Original Article

Volume 16, Number 11, December 2024, pages 527-535

Direct Comparison of Treatment Outcome Between the Botulinum Toxin and Calcitonin Gene-Related Peptide Monoclonal Antibody in Migraine Patients

Migraine is a genetic disorder characterized by recurrent episodes of headache that is throbbing in nature. Attacks are usually provoked by light, unpleasant sounds, or certain stimuli. Patients complain of associated symptoms such as nausea, anorexia, and a sense of unsteadiness [1]. The pathophysiology of migraine is based on three observations: cortical spreading depression, activation of the trigeminal-vascular system, and peripheral and central sensitization [2]. Hormonal, biological, and genetic factors initiate the primary pathophysiology behind the aura of migraine by an initial wave of neuronal depolarization which leads to cortical activity changes and reduced blood flow. As a result, activation of the trigemino-vascular system occurs leading to the release of calcitonin gene-related peptide (CGRP) from trigeminal ganglia nerves followed by central and peripheral sensitization that is manifested by headache pain. According to the Global Burden of Disease (GBD), a study conducted in 2019 stated that the prevalence of migraine was 1.1 billion cases. It is seen more in females than males [3]. The prevalence of headaches ranged from 8% to 12% in Saudi Arabia, 72.5% in Qatar, and 83.6% in Oman [4].

Available treatment options for migraine differ depending on the severity of the attack. The keystone treatment for migraine is based on abortive and prophylactic treatment. Abortive therapy varies from simple analgesics such as nonsteroidal anti-inflammatory drugs (NSAIDs) to triptans, antiemetics, CGRP inhibitors (anti-CGRP), and dihydroergotamine [5].

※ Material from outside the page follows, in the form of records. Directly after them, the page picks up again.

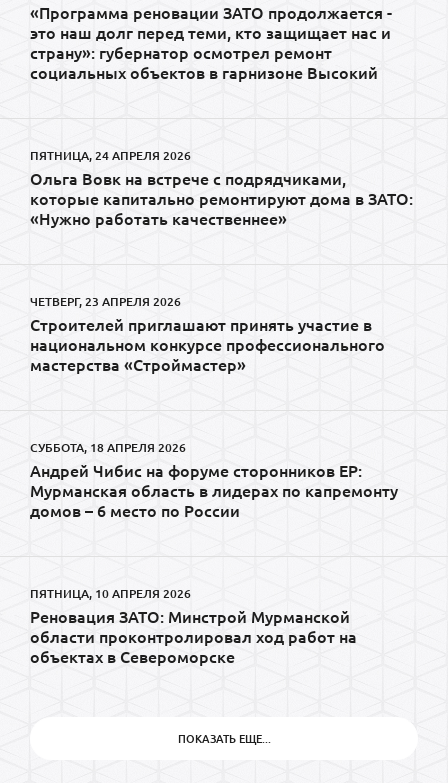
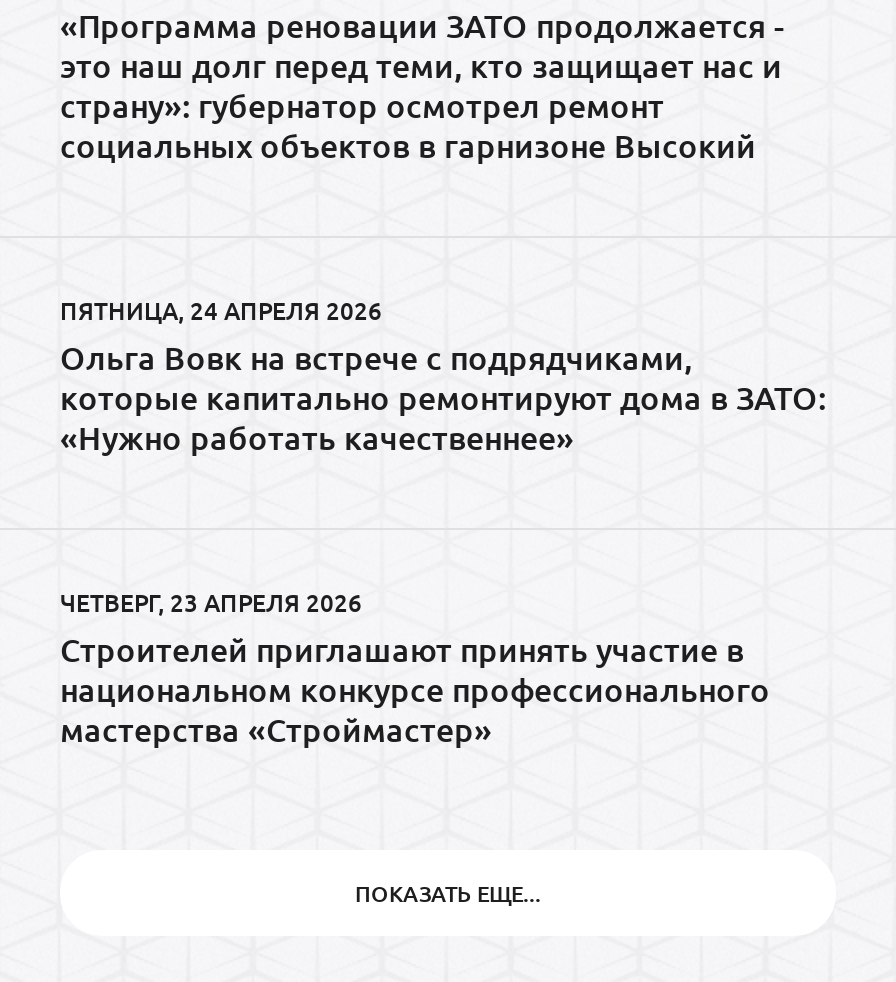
- СУББОТА, 18 АПРЕЛЯ 2026
- Андрей Чибис на форуме сторонников ЕР:
- Мурманская область в лидерах по капремонту
- домов – 6 место по России

- ПЯТНИЦА, 10 АПРЕЛЯ 2026
- Реновация ЗАТО: Минстрой Мурманской
- области проконтролировал ход работ на
- объектах в Североморске
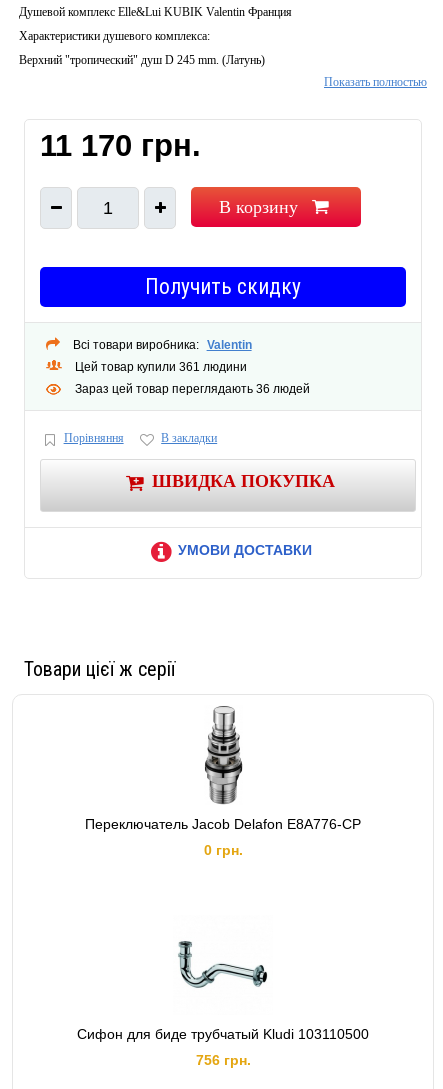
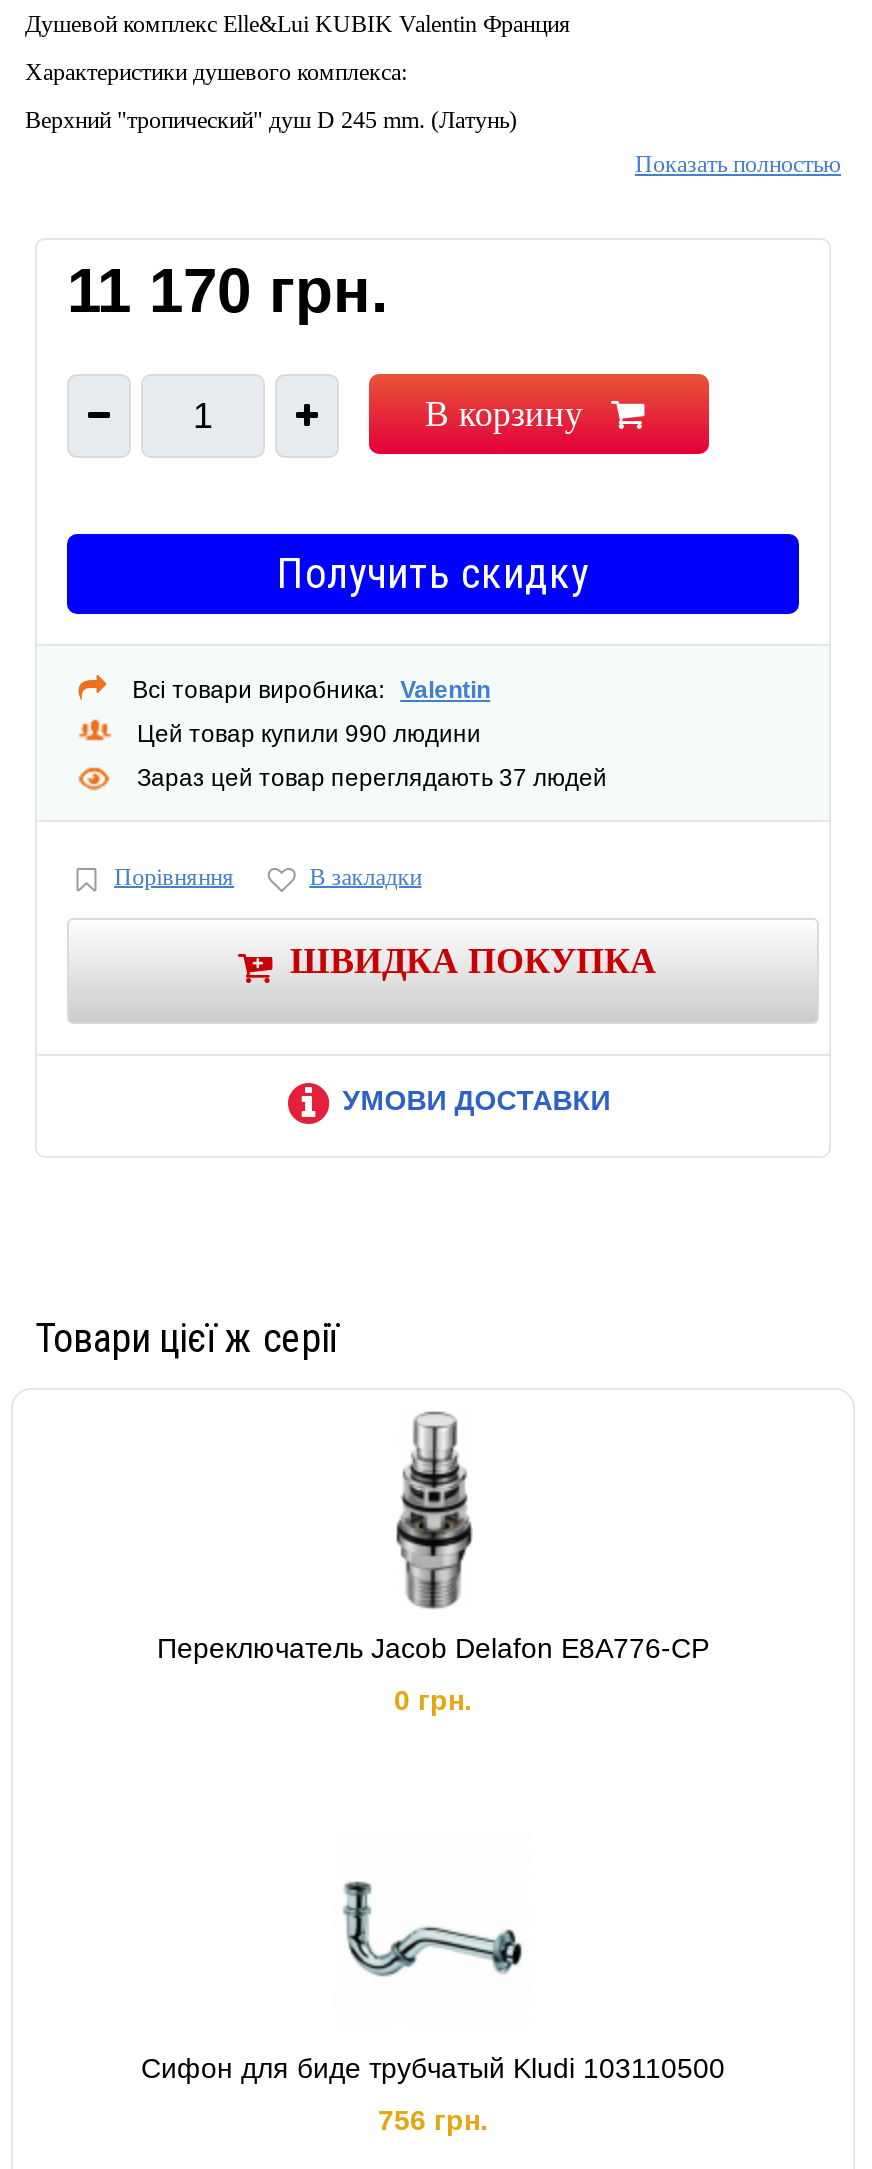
- Цей товар купили 361 людини
+ Цей товар купили 990 людини

- Зараз цей товар переглядають 36 людей
+ Зараз цей товар переглядають 37 людей
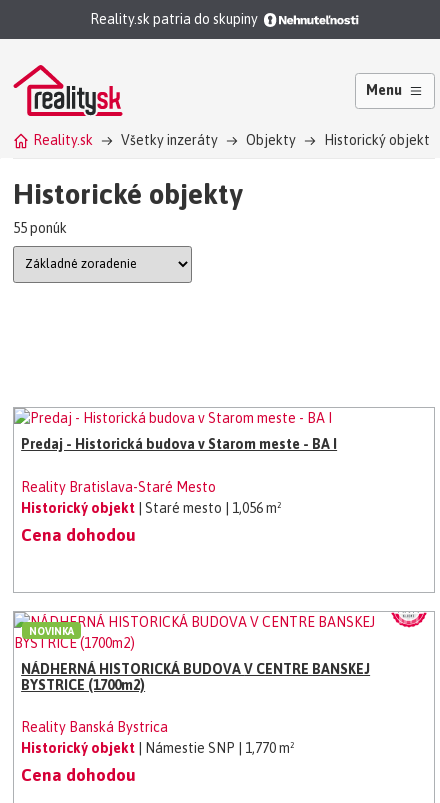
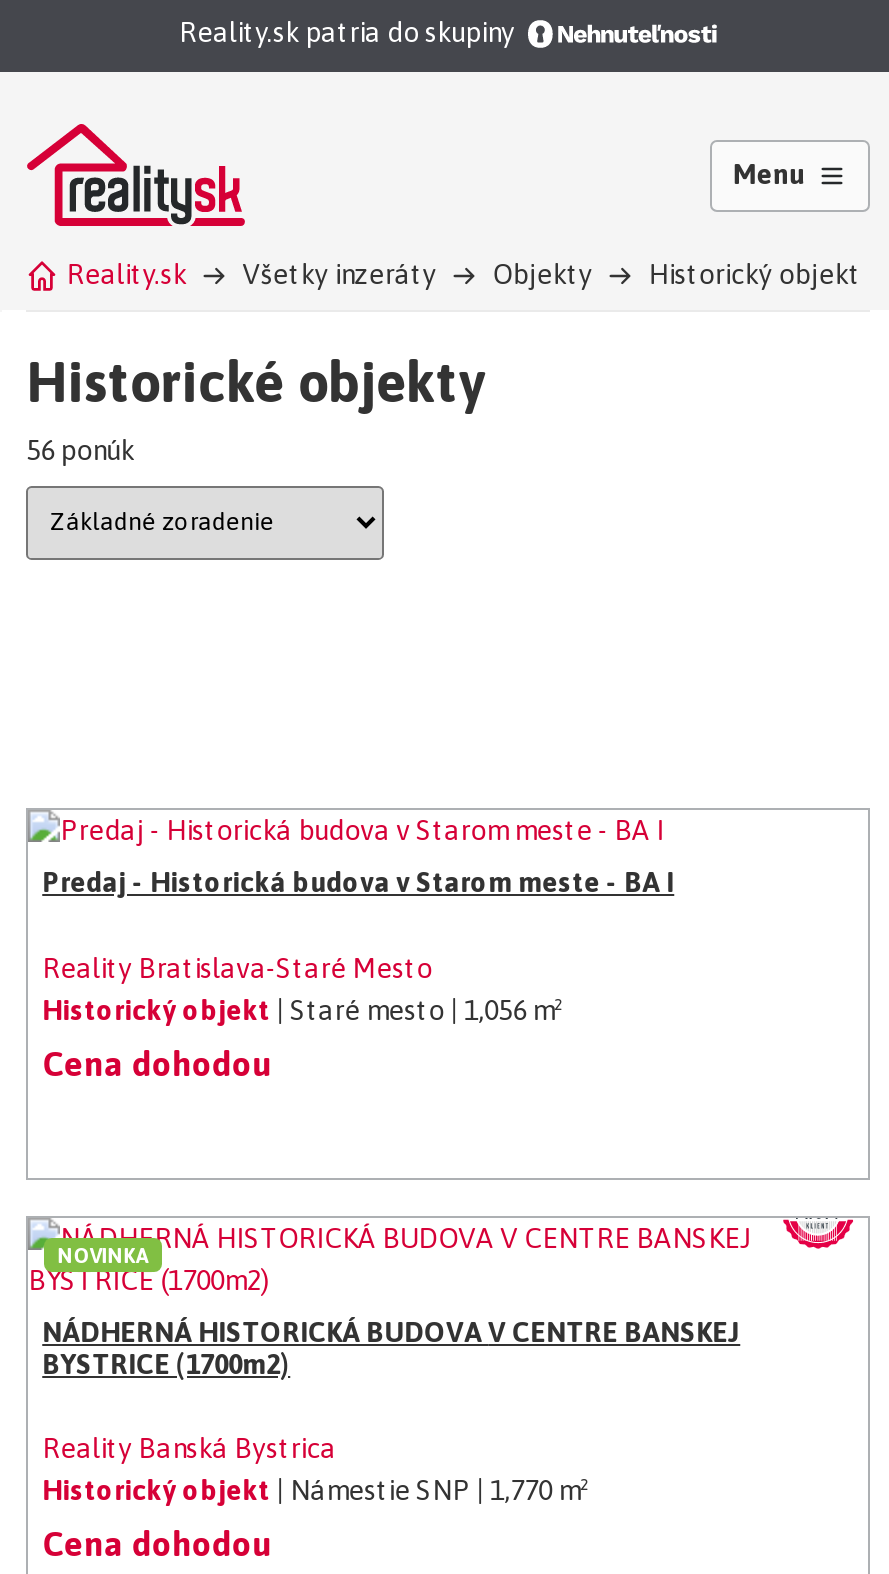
- 55 ponúk
+ 56 ponúk
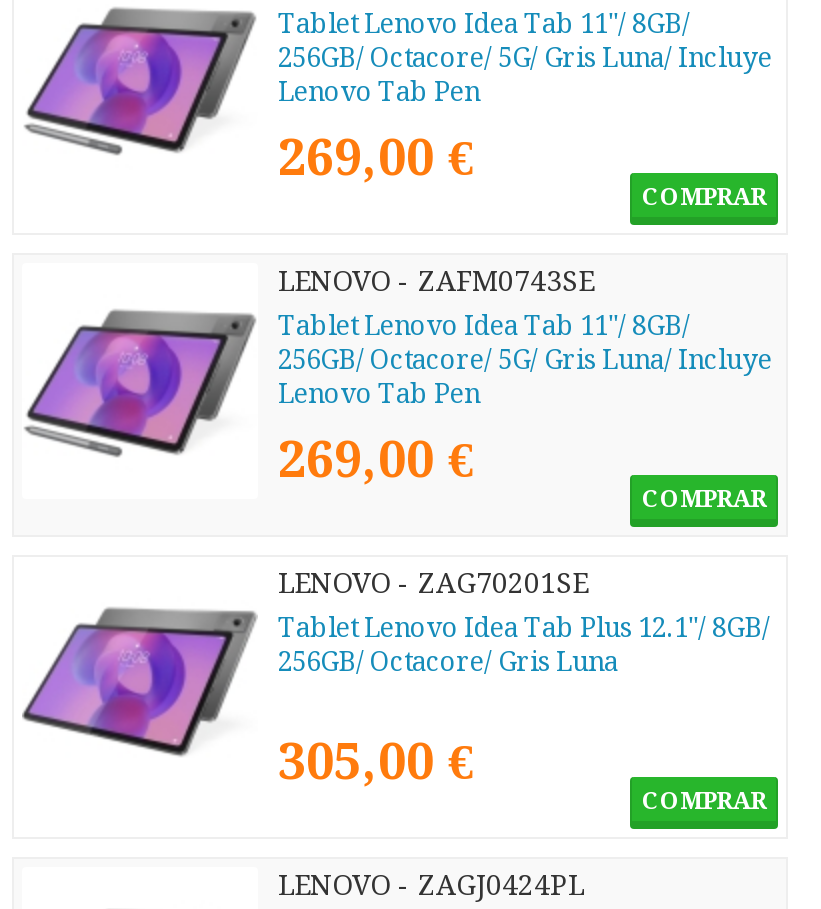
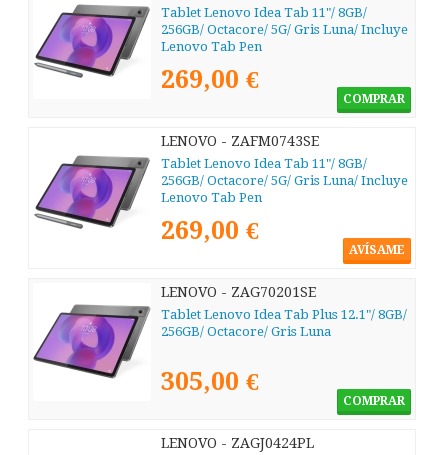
- COMPRAR
+ AVÍSAME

On the other hand, botulinum neurotoxin (BoNT) is the recommended choice for prophylactic therapy. BoNT is a protein complex extracted from a gram-positive, anaerobic bacterium called Clostridium botulinum. The mechanism of action starts after an intramuscular or subcutaneous injection. It then gets internalized by SV2 binding protein into the peripheral motor neurons and enzymatically breaks down 25 kDa synaptosomal-associated protein (SNAP-25), which is a protein that mediates the fusion of neurotransmitter-containing vesicles with the cell membrane. By this mechanism, neurotransmitter release from presynaptic nerve endings is inhibited. In addition, recent studies have also observed the role of BoNT in modifying other neurotransmitters release such as substance P and CGRP which are responsible for the transduction of pain. Thus, peripheral sensitization inhibition results in the indirect inhibition of central sensitization showing the efficacy of BoNT in treating chronic pain [6].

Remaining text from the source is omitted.